Miodo : Si vous deviez en défendre une, quelle mesure de la justice « à la sauce Sarkozy » choisiriez-vous ? Les QPC ne sont-elles pas un pas dans le bon sens ?
Serge Portelli : Franchement, je pense que la politique de Nicolas Sarkozy en matière de justice a permis de réveiller et le monde judiciaire, et la société dans son ensemble. Les excès, l’inhumanité de cette politique nous forcent à retrouver les vraies valeurs de la démocratie. Ils nous obligent à réfléchir aux fondements de notre action. J’aurais préféré que cette évolution se fasse de façon moins douloureuse. Je crains surtout que toutes les lois qui ont été votées, et surtout l’idéologie qui les sous-tend, ne soient particulièrement difficiles à remettre en cause.

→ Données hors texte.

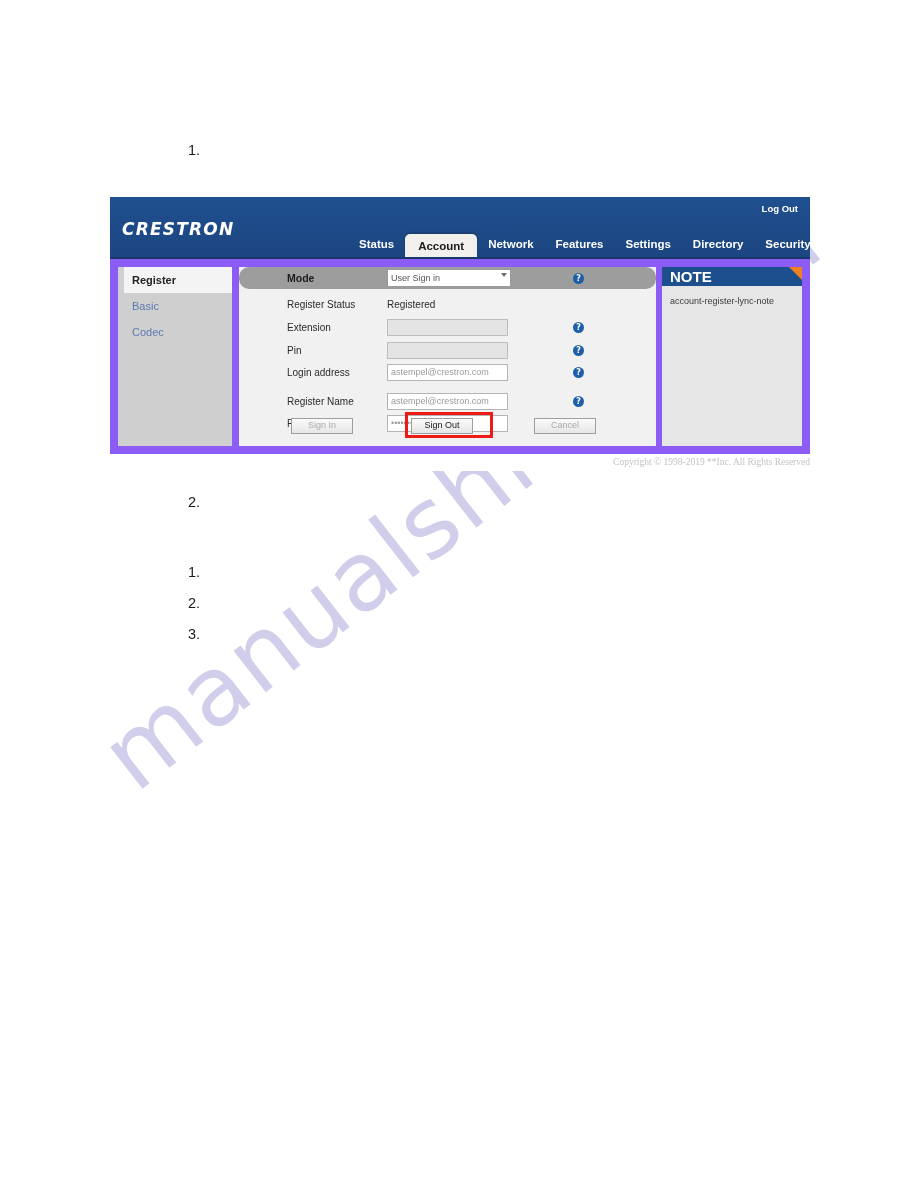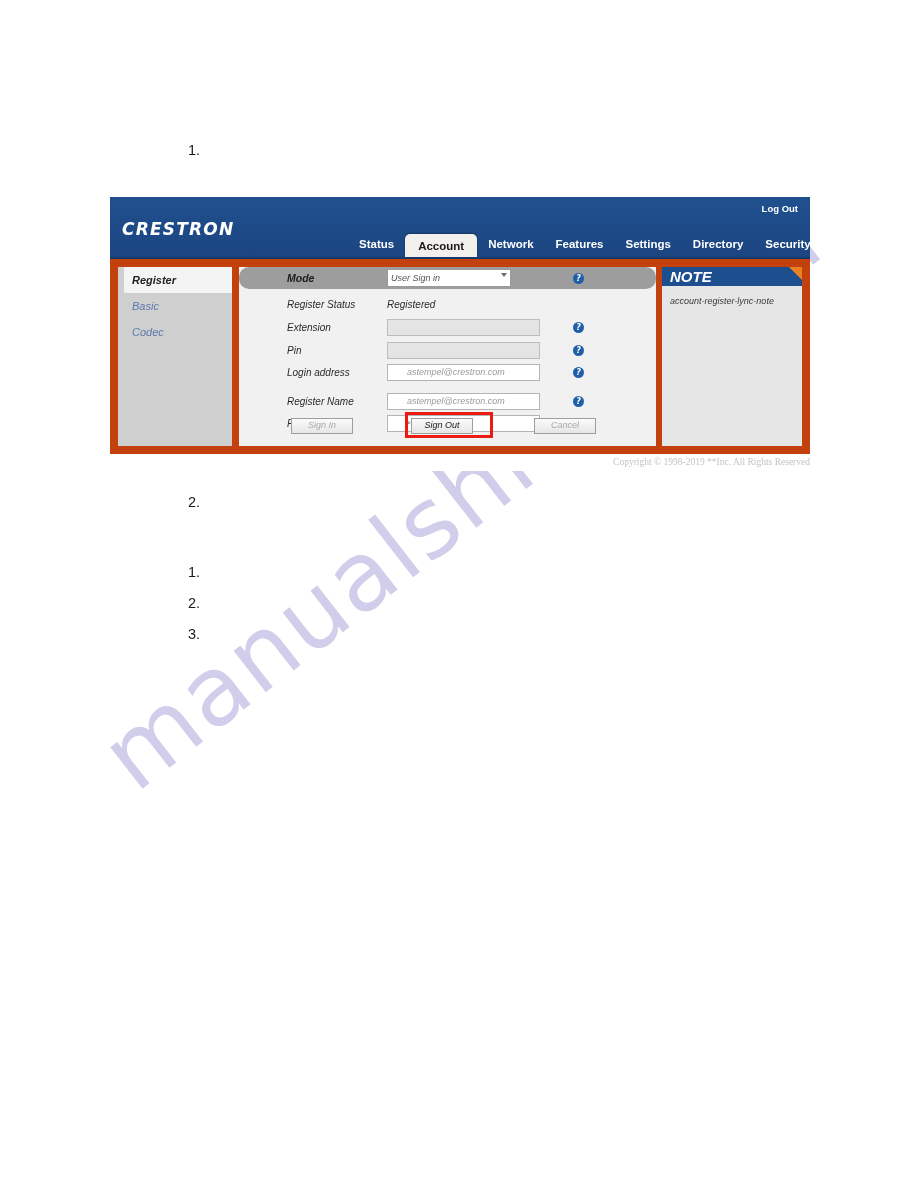--- a/index.html
+++ b/index.html
@@ -83,23 +83,22 @@
     padding:6px 13px 7px 13px;
     margin-bottom:0;
     box-shadow:0 -1px 2px rgba(0,0,0,.25);
     text-align:right;
   }
 
   
   .uibody{
     position:relative;
     width:700px;height:195px;
-    background:#c2410c;
+    background:#8b5cf6;
     display:flex;
-    font-style:italic;
   }
 
   
   .leftnav{
     width:114px;min-width:114px;
     background:#cfcfcf;
     margin:8px 0 8px 8px;
     position:relative;
   }
   .nav-item{
@@ -144,21 +143,21 @@
     width:148px;padding-left:48px;
     font-size:10px;color:#2a2a2a;
     box-sizing:border-box;
   }
   .val-static{font-size:10px;color:#2a2a2a;}
   .inp{
     width:113px;height:13px;
     border:1px solid #b4b4b4;
     background:#ffffff;
     font-size:9px;color:#9a9a9a;
-    padding:1px 19px;
+    padding:1px 3px;
     box-sizing:content-box;
     line-height:13px;
     font-family:"Liberation Sans", sans-serif;
   }
   .inp.disabled{background:#e4e4e4;border-color:#bdbdbd;}
   .sel{
     width:105px;height:14px;
     border:1px solid #9a9a9a;background:#ffffff;
     font-size:9px;color:#555;
     padding:1px 14px 1px 3px;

La réforme de la question prioritaire de constitutionnalité s’inscrit dans la logique du nouveau rôle du juge tel qu’il a été défini au sortir de la seconde guerre mondiale. Il s’agit de donner au juge sa véritable place dans une démocratie, en rappelant au politique qu’il est soumis, quelles que soient les circonstances, quelle que soit son idéologie, à des valeurs supérieures qui sont communes à toute l’humanité. Le Conseil constitutionnel se voit principalement chargé de ce nouveau rôle. Mais il doit le partager avec l’ensemble du monde judiciaire. C’est toute la justice, du plus petit juge jusqu’à la Cour européenne des droits de l’homme, en passant par la Cour de cassation et le Conseil constitutionnel, qui a la charge, la lourde charge, d’être le gardien des libertés.